# [ACTIVITY]
All records are to be reproduced verbatim, with images omitted.

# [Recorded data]
------------------------

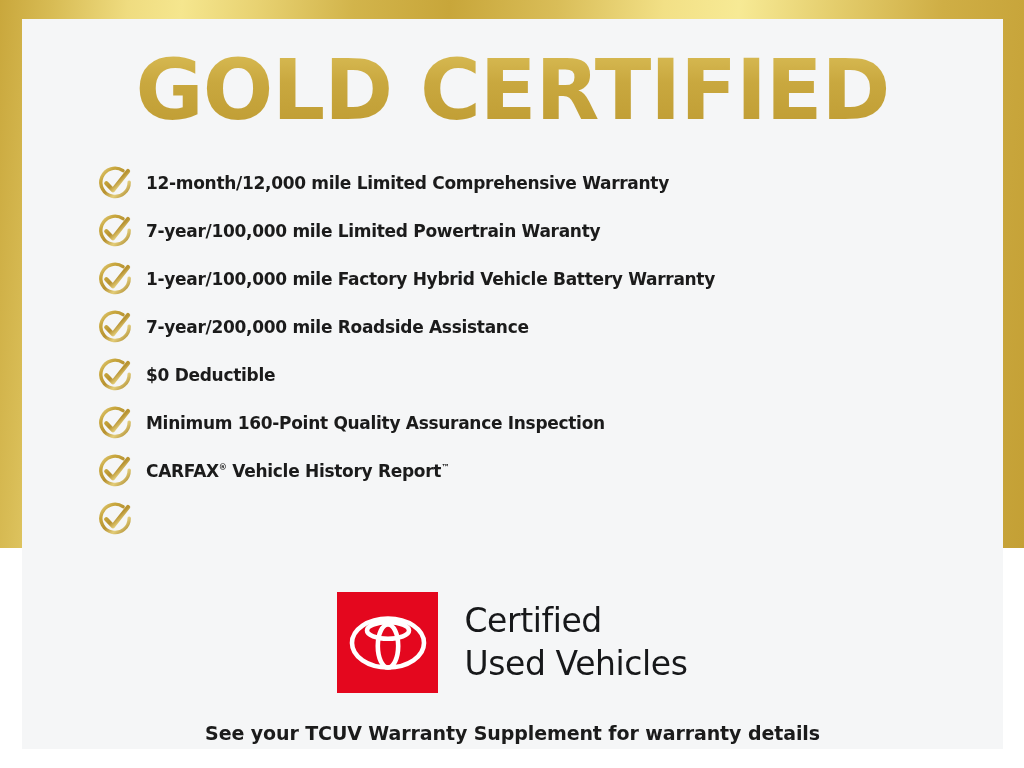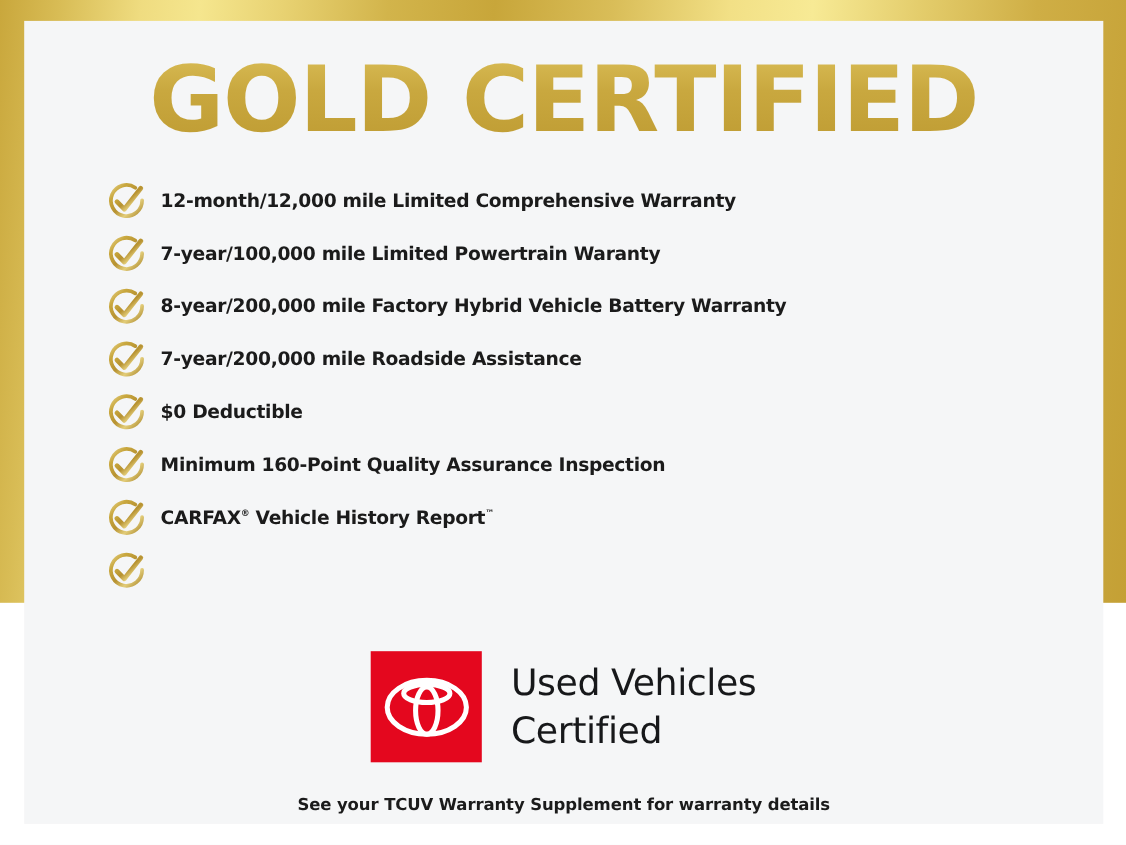--- a/index.html
+++ b/index.html
@@ -117,21 +117,21 @@
     line-height:1.28;
     letter-spacing:-0.4px;
   }
 
   
   #footer-note {
     position:absolute;
     left:0; right:0; top:703px;
     text-align:center;
     font-family:"DejaVu Sans", sans-serif;
-    font-size:15px;
+    font-size:19px;
     font-weight:bold;
     color:#1b1b1b;
     letter-spacing:-0.1px;
   }
 </style>
 </head>
 <body>
 
 <div id="frame">
 
@@ -179,21 +179,21 @@
       <stop offset="0%" stop-color="#e6d187"></stop>
       <stop offset="22%" stop-color="#c9a83f"></stop>
       <stop offset="50%" stop-color="#b79231"></stop>
       <stop offset="72%" stop-color="#e3cd79"></stop>
       <stop offset="100%" stop-color="#a8852a"></stop>
     </linearGradient>
   </defs>
   <path d="M33.6 9.2 A17 17 0 1 0 41 23" fill="none" stroke="url(#cg2)" stroke-width="4.1" stroke-linecap="round"></path>
   <path d="M13.6 24.4 L21.6 32.6 L39.6 9.8" fill="none" stroke="url(#cg2)" stroke-width="5.2" stroke-linecap="round" stroke-linejoin="round"></path>
 </svg>
-          <span class="benefit-text">8-year/200,000 mile Factory Hybrid Vehicle Battery Warranty</span>
+          <span class="benefit-text">1-year/100,000 mile Factory Hybrid Vehicle Battery Warranty</span>
         </li>
         <li class="benefit">
 <svg class="check-icon" viewBox="0 0 48 48">
   <defs>
     <linearGradient id="cg3" x1="0" y1="0" x2="1" y2="1">
       <stop offset="0%" stop-color="#e6d187"></stop>
       <stop offset="22%" stop-color="#c9a83f"></stop>
       <stop offset="50%" stop-color="#b79231"></stop>
       <stop offset="72%" stop-color="#e3cd79"></stop>
       <stop offset="100%" stop-color="#a8852a"></stop>
@@ -271,21 +271,21 @@
 
     <div id="logo-lockup">
       <div id="toyota-badge">
         <svg width="80" height="56" viewBox="0 0 80 56">
           <ellipse cx="40" cy="28" rx="36" ry="24.5" fill="none" stroke="#ffffff" stroke-width="4.6"></ellipse>
           <ellipse cx="40" cy="31" rx="10.2" ry="21.5" fill="none" stroke="#ffffff" stroke-width="4.6"></ellipse>
           <ellipse cx="40" cy="15.5" rx="21" ry="8.2" fill="none" stroke="#ffffff" stroke-width="4.6"></ellipse>
         </svg>
       </div>
       <div id="lockup-text">
+        <div>Certified</div>
         <div>Used Vehicles</div>
-        <div>Certified</div>
       </div>
     </div>
 
     <div id="footer-note">See your TCUV Warranty Supplement for warranty details</div>
 
   </div>
 </div>
 
 </body></html>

------------------------

# [TASK ANSWER]
--- a/index.html
+++ b/index.html
@@ -117,21 +117,21 @@
     line-height:1.28;
     letter-spacing:-0.4px;
   }
 
   
   #footer-note {
     position:absolute;
     left:0; right:0; top:703px;
     text-align:center;
     font-family:"DejaVu Sans", sans-serif;
-    font-size:15px;
+    font-size:19px;
     font-weight:bold;
     color:#1b1b1b;
     letter-spacing:-0.1px;
   }
 </style>
 </head>
 <body>
 
 <div id="frame">
 
@@ -179,21 +179,21 @@
       <stop offset="0%" stop-color="#e6d187"></stop>
       <stop offset="22%" stop-color="#c9a83f"></stop>
       <stop offset="50%" stop-color="#b79231"></stop>
       <stop offset="72%" stop-color="#e3cd79"></stop>
       <stop offset="100%" stop-color="#a8852a"></stop>
     </linearGradient>
   </defs>
   <path d="M33.6 9.2 A17 17 0 1 0 41 23" fill="none" stroke="url(#cg2)" stroke-width="4.1" stroke-linecap="round"></path>
   <path d="M13.6 24.4 L21.6 32.6 L39.6 9.8" fill="none" stroke="url(#cg2)" stroke-width="5.2" stroke-linecap="round" stroke-linejoin="round"></path>
 </svg>
-          <span class="benefit-text">8-year/200,000 mile Factory Hybrid Vehicle Battery Warranty</span>
+          <span class="benefit-text">1-year/100,000 mile Factory Hybrid Vehicle Battery Warranty</span>
         </li>
         <li class="benefit">
 <svg class="check-icon" viewBox="0 0 48 48">
   <defs>
     <linearGradient id="cg3" x1="0" y1="0" x2="1" y2="1">
       <stop offset="0%" stop-color="#e6d187"></stop>
       <stop offset="22%" stop-color="#c9a83f"></stop>
       <stop offset="50%" stop-color="#b79231"></stop>
       <stop offset="72%" stop-color="#e3cd79"></stop>
       <stop offset="100%" stop-color="#a8852a"></stop>
@@ -271,21 +271,21 @@
 
     <div id="logo-lockup">
       <div id="toyota-badge">
         <svg width="80" height="56" viewBox="0 0 80 56">
           <ellipse cx="40" cy="28" rx="36" ry="24.5" fill="none" stroke="#ffffff" stroke-width="4.6"></ellipse>
           <ellipse cx="40" cy="31" rx="10.2" ry="21.5" fill="none" stroke="#ffffff" stroke-width="4.6"></ellipse>
           <ellipse cx="40" cy="15.5" rx="21" ry="8.2" fill="none" stroke="#ffffff" stroke-width="4.6"></ellipse>
         </svg>
       </div>
       <div id="lockup-text">
+        <div>Certified</div>
         <div>Used Vehicles</div>
-        <div>Certified</div>
       </div>
     </div>
 
     <div id="footer-note">See your TCUV Warranty Supplement for warranty details</div>
 
   </div>
 </div>
 
 </body></html>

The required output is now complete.